- The Washington Times - Thursday, December 18, 2003

China has failed to live up to many of the obligations it undertook when it joined the World Trade Organization (WTO) two years ago and continues to favor its own companies at the expense of U.S. firms, the U.S. trade representative’s office (USTR) said in a report released yesterday.

The annual report to Congress emphasizes progress in some areas and underscores the importance of U.S.-China economic relations, citing the Asian nation as one of the few growing markets for U.S. exports.

But the Bush administration also threatens to sue China at the WTO or take other action unless problems are resolved.

“In a number of different sectors, including some key sectors of economic importance to the United States, China fell far short of implementing its WTO commitments, offsetting many of the gains made in other areas,” the report said.

China joined the WTO in December 2001, after 15 years of negotiations, and its economy since has churned out record levels of goods.

China also has increased imports markedly, helping drive up prices of commodities from steel to soybeans and offering a rare bright spot for some producers.

“Indeed, over the last three years, while U.S. exports to the rest of the world have decreased by 10 percent, U.S. exports to China have increased by 66 percent,” the report said.

But Chinese exports have gained the most notice. The trade office noted that in 1986, when China began WTO negotiations, total U.S.-China trade was $7.9 billion. It is projected to top $170 billion this year, with the trade deficit hitting $125 billion.

Many U.S. legislators and business groups have accused the country of unfairly dumping cheap goods and displacing American workers, while failing to live up to WTO commitments. A few legislators have tried to raise barriers to all Chinese goods, while others have focused on specific products, such as textiles.

The USTR report codifies many of the complaints, citing specific areas in which it says China is not living up to commitments and in which China’s implementation efforts lost momentum.

Agriculture, services, intellectual-property piracy and transparency — fair and equal application of laws and regulations — were problems last year and, despite some progress, continue to hinder U.S. firms, the report said.

“At the same time, other areas of concern have developed, such as China’s questionable use of certain tax policies to favor domestic production. This year has also seen an increasing use of industrial policies to encourage domestic industries at the expense of imports from abroad or foreign businesses operating in China,” the report said.

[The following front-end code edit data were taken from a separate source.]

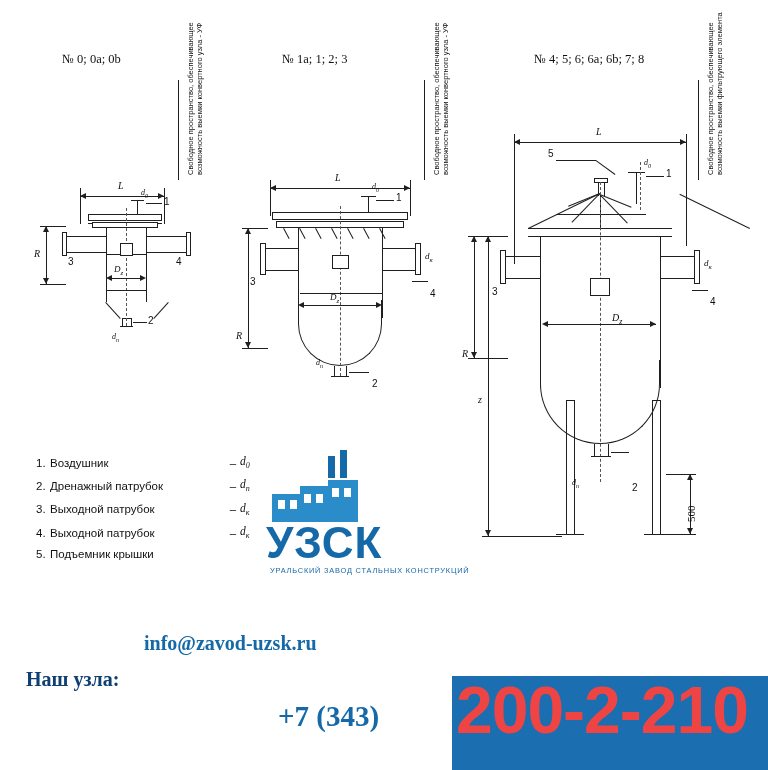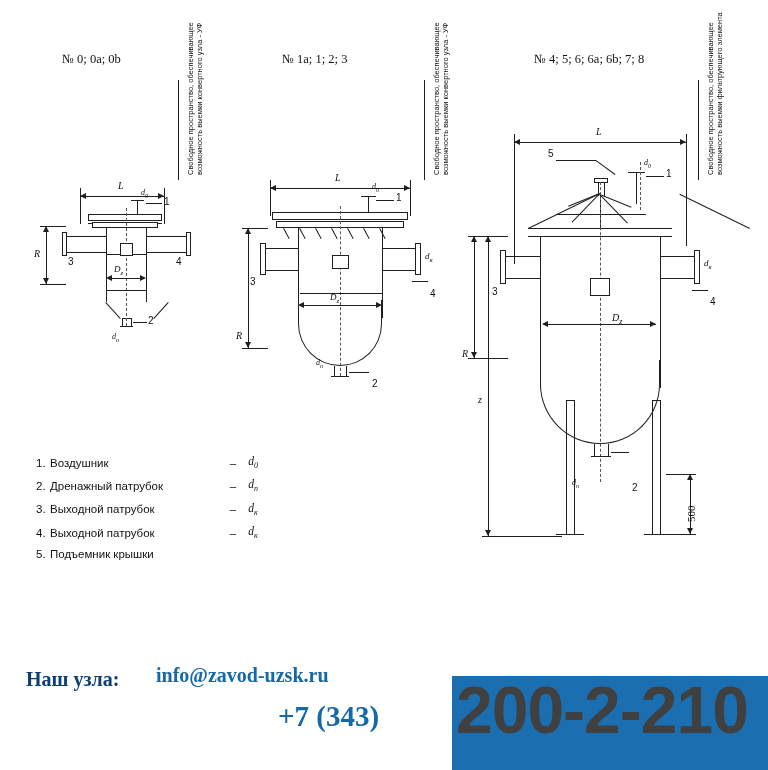"d0" .legend-row .lr-sym { text-align: center -> none }
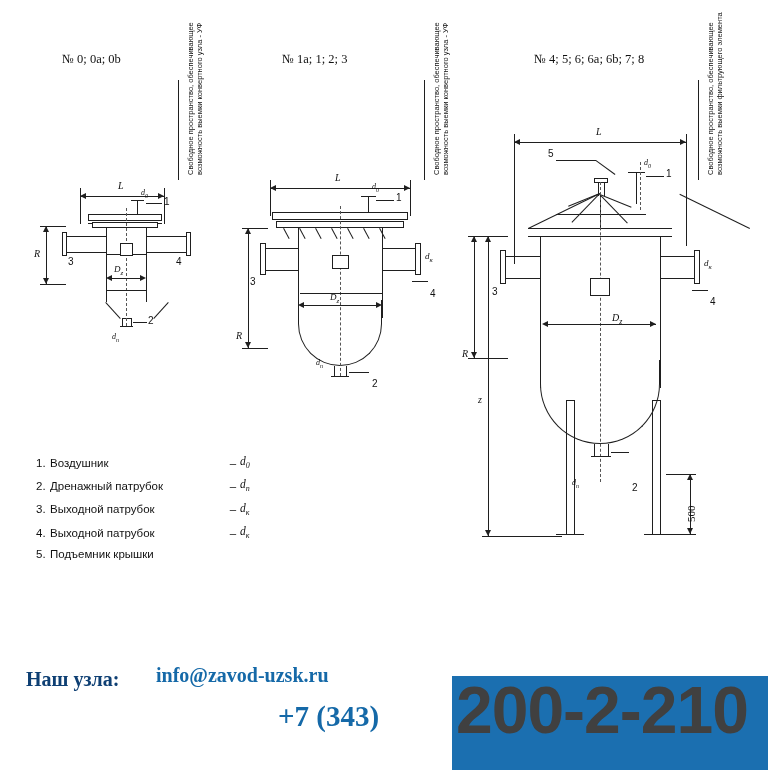"УЗСК" div.logo { html: none -> <div> <div> <svg> <g> <rect></rect> <rect></rect> <path></path> <g> <rect></rect> <rect></rect> <rect></rect> <rect></rect> <rect></rect> <rect></rect> </g> </g> </svg> </div> <div>УЗСК</div> <div>УРАЛЬСКИЙ ЗАВОД СТАЛЬНЫХ КОНСТРУКЦИЙ</div> </div> }
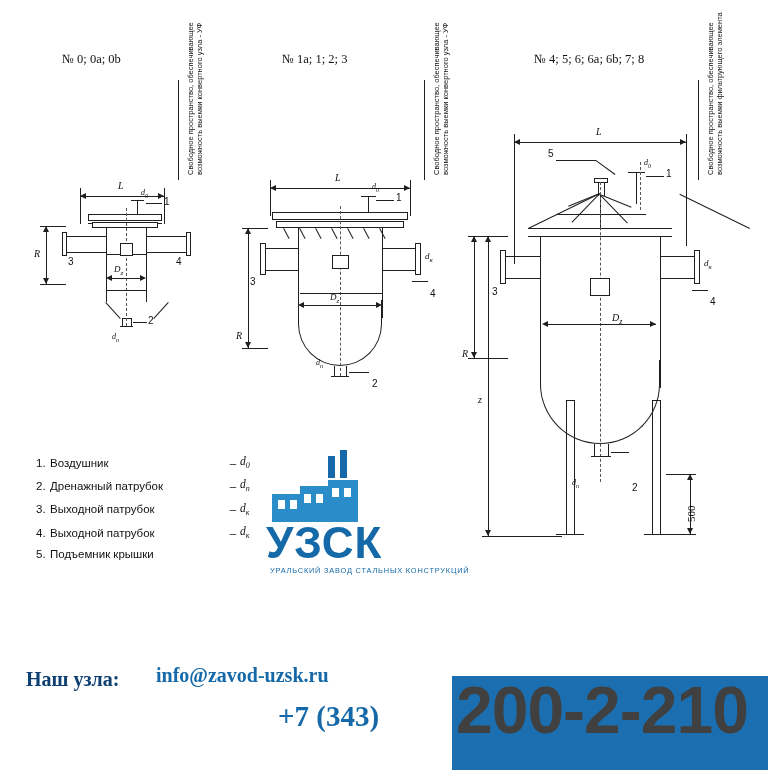"info@zavod-uzsk.ru" div.contact { margin-left: 12px -> none; top: 664px -> 632px }
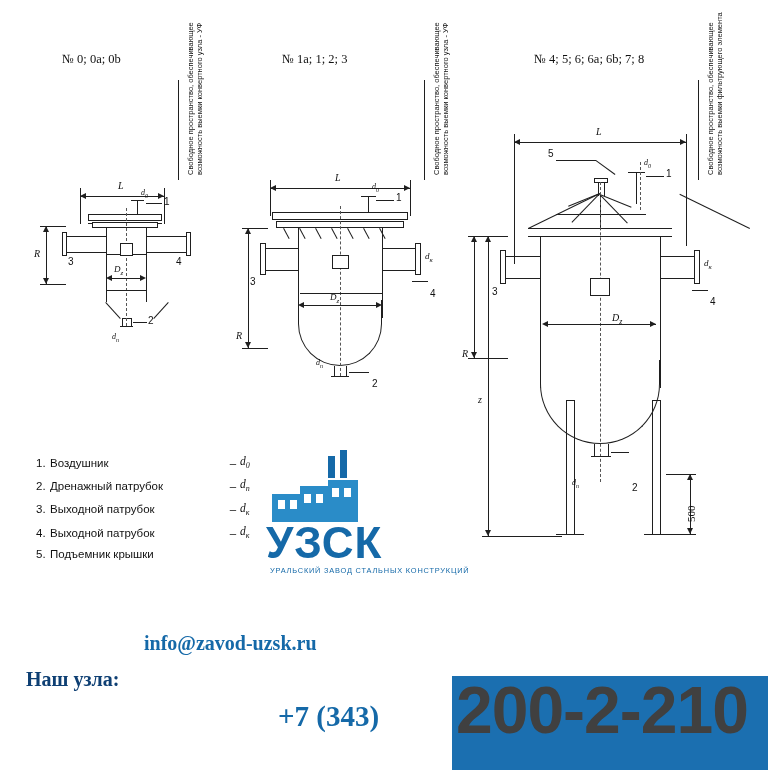"200-2-210" .phone-num { color: #404040 -> #ef4444 }
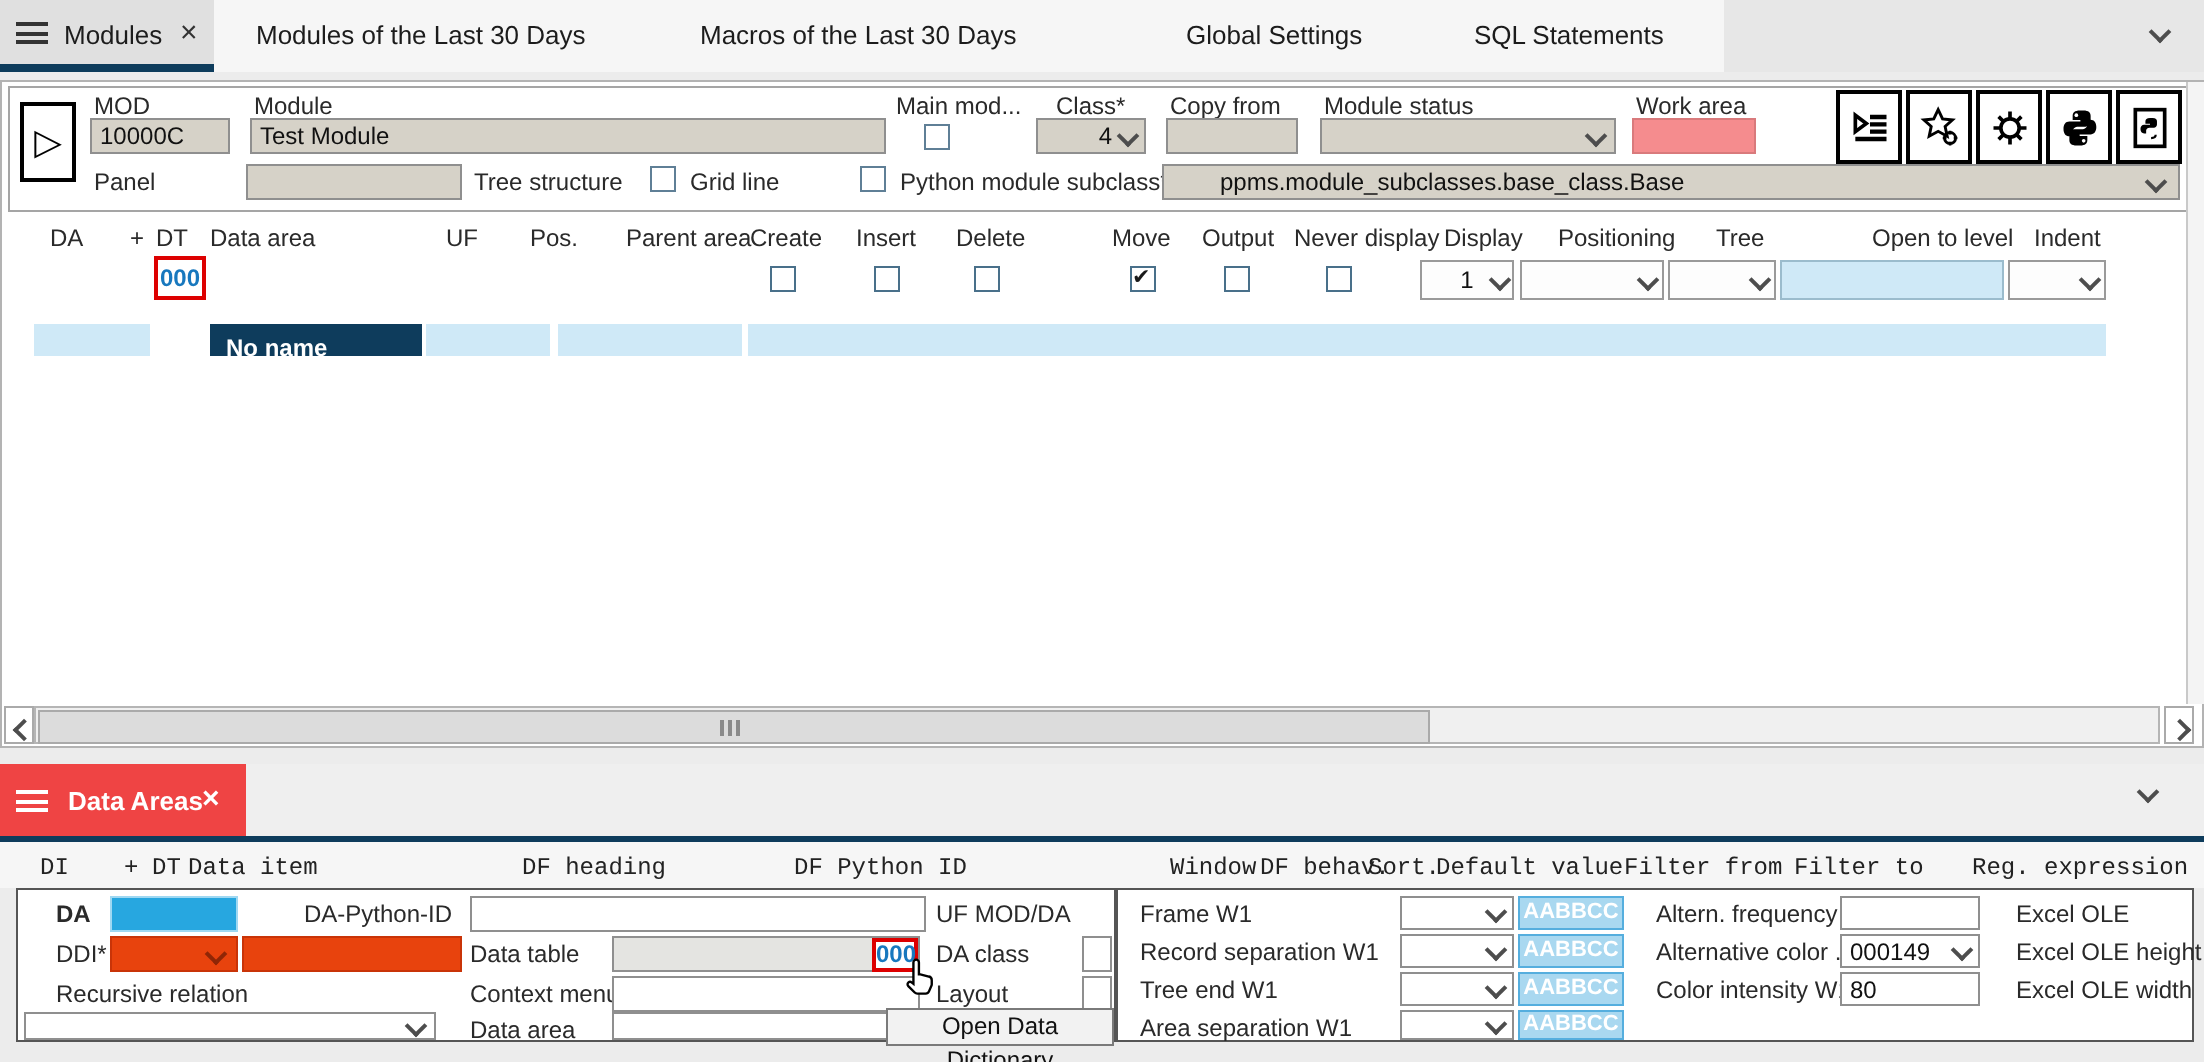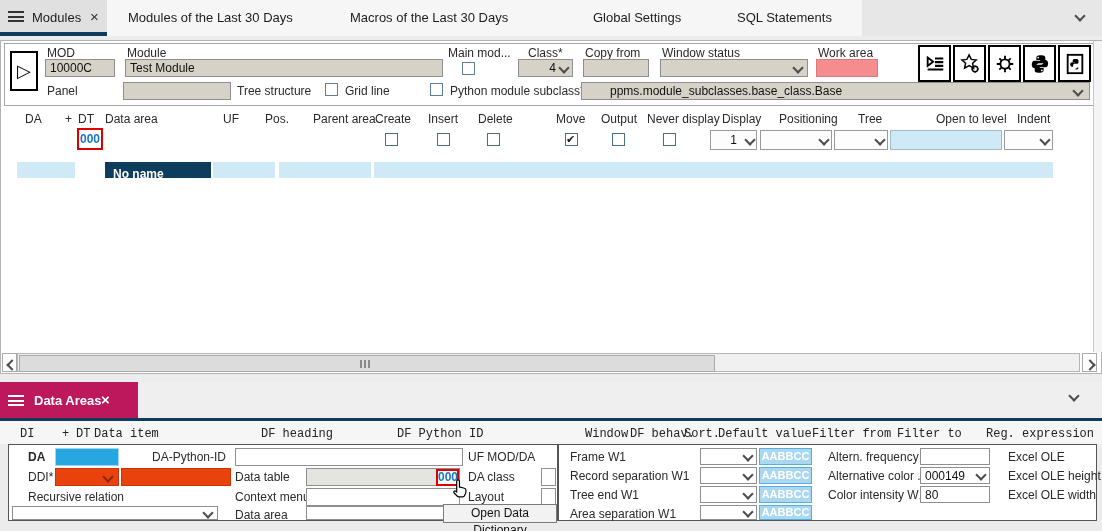"Window status" span.lbl { text: Window -> Module }
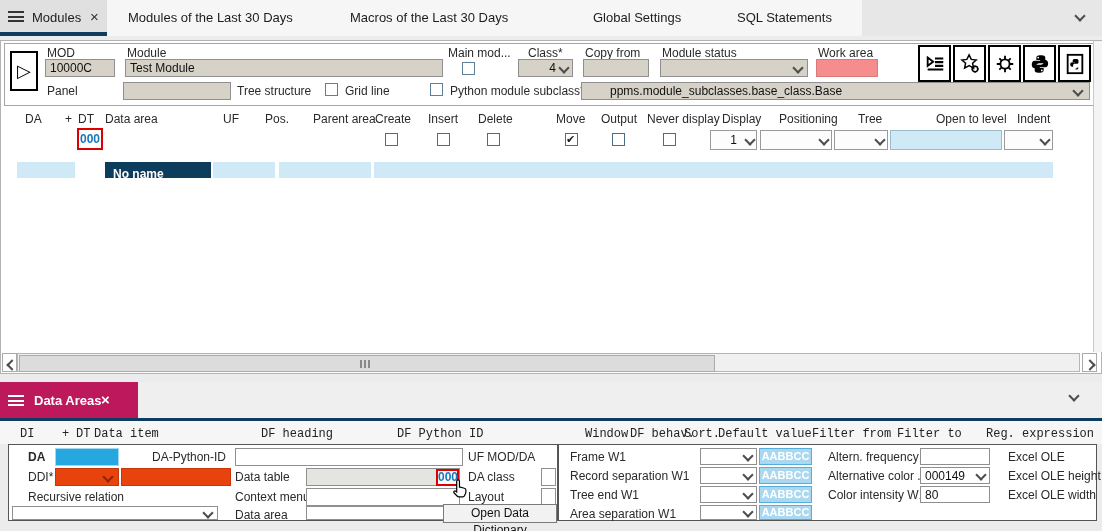"Data Areas" .btab { background: #be185d -> #ef4444; width: 138px -> 123px }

Such industrial policies threaten U.S. gains in China’s automotive markets, the report said.

The report also appears to discount some major purchases, of aircraft and other big-ticket items, that China announced earlier this year.

“In many instances, China has sought to deflect attention from its inadequate implementation of required systemic changes by managing trade in such a way as to temporarily increase affected imports from vocal trading partners, such as the United States,” the report said.

Despite some tough language in the 67-page report, the Bush administration has been reluctant to alienate China with trade restrictions, and both sides have played down trade friction.

The president last month capped Chinese imports of three specific textile and apparel products, sparking a threat of retaliation, but Chinese goods in general continue to race into the U.S. market.

The WTO sets up a rules-based system for international trade and also reaches into local rules and regulations. China’s WTO accession agreement includes far-reaching commitments that include legal changes at all levels of government.

Congress requires the annual USTR report on compliance with global trade rules.

An official at China’s trade office in Washington could not be reached for comment.